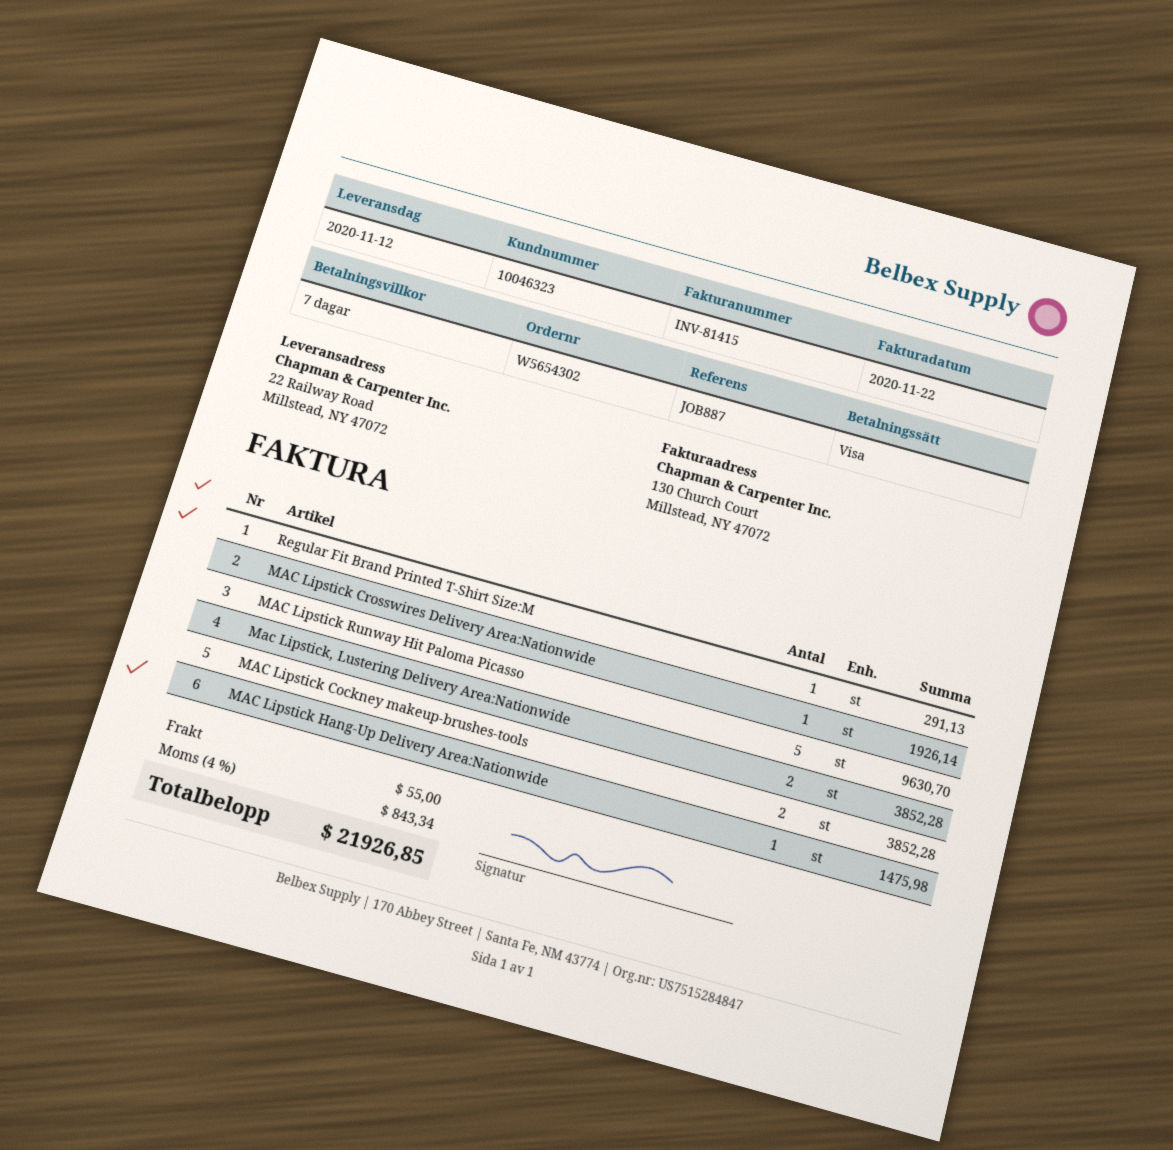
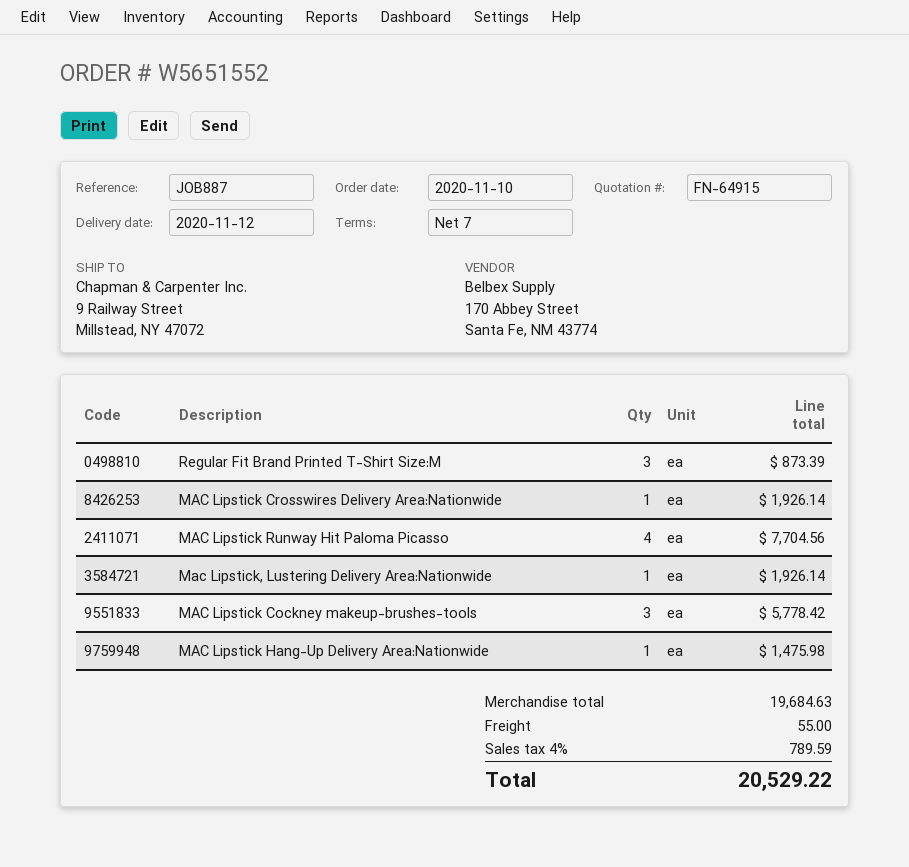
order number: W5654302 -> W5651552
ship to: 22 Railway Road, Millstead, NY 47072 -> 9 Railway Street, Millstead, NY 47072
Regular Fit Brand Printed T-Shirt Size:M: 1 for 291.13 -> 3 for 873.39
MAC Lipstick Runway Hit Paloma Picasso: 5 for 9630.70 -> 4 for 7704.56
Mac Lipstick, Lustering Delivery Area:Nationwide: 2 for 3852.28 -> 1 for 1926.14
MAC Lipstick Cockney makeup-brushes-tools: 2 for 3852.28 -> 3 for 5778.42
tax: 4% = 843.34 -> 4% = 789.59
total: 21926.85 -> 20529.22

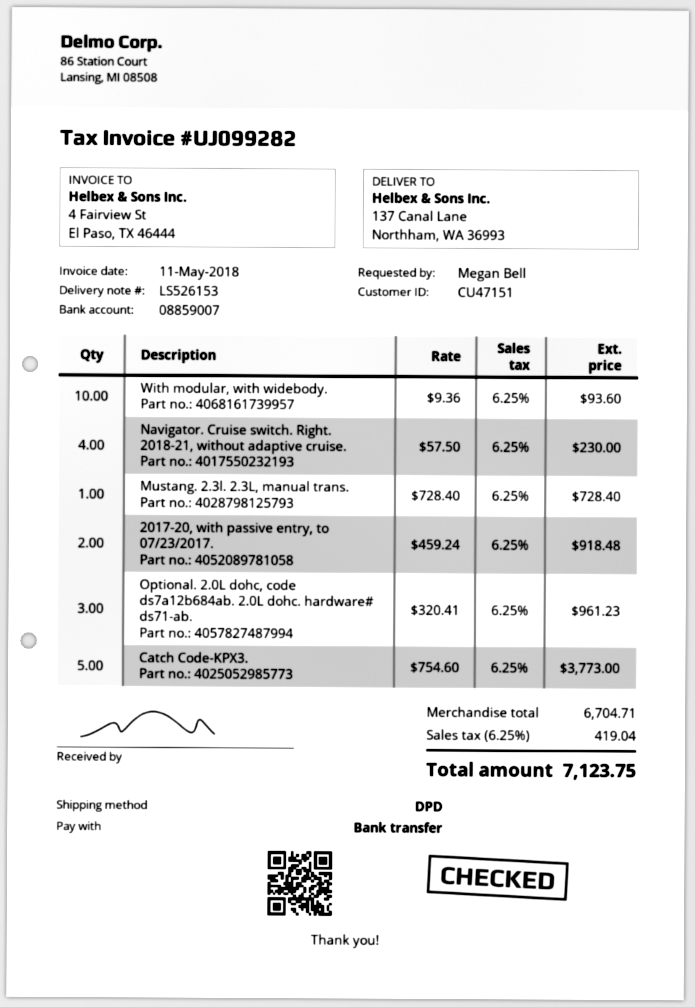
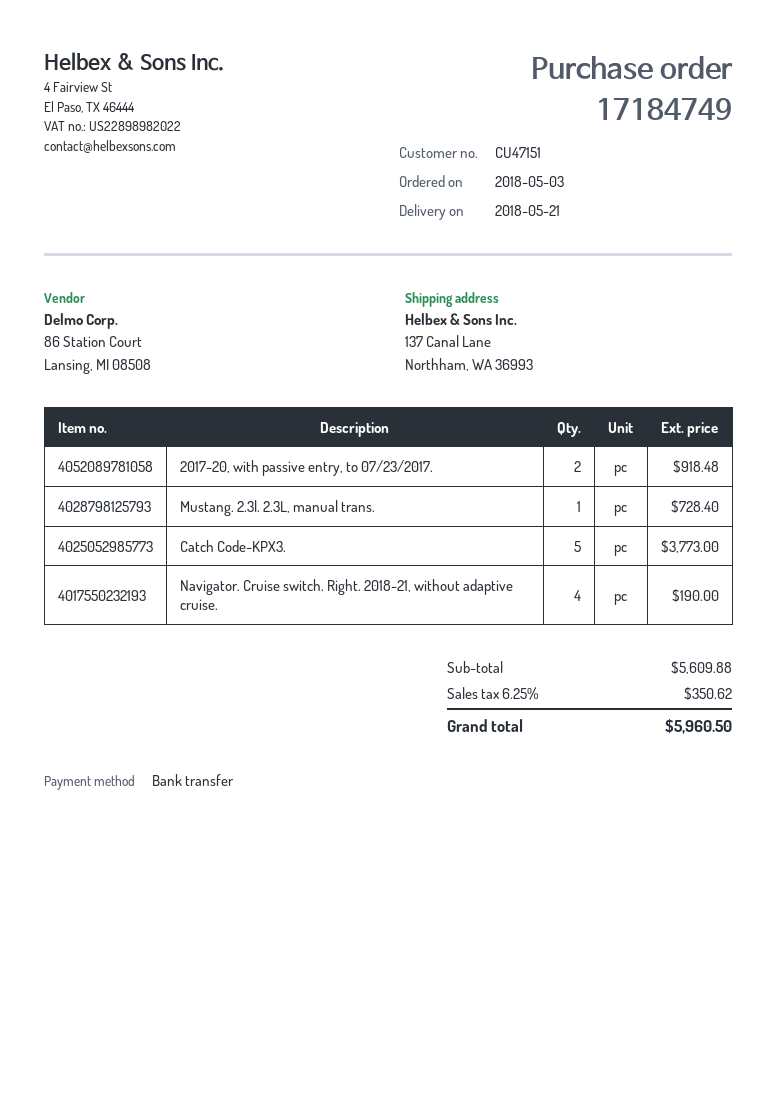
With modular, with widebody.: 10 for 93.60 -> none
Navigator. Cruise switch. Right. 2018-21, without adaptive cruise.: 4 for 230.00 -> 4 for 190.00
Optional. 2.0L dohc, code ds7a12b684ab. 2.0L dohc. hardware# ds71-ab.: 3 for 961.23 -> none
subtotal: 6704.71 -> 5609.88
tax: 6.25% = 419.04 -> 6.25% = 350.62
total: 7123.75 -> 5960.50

※ ※ ※

- AIM OF THE TASK
Filter the listing above for the string "Lipstick" and copy every matching line.

- ANSWER SECTION
MAC Lipstick Runway Hit Paloma Picasso: 5 for 9630.70 -> 4 for 7704.56
Mac Lipstick, Lustering Delivery Area:Nationwide: 2 for 3852.28 -> 1 for 1926.14
MAC Lipstick Cockney makeup-brushes-tools: 2 for 3852.28 -> 3 for 5778.42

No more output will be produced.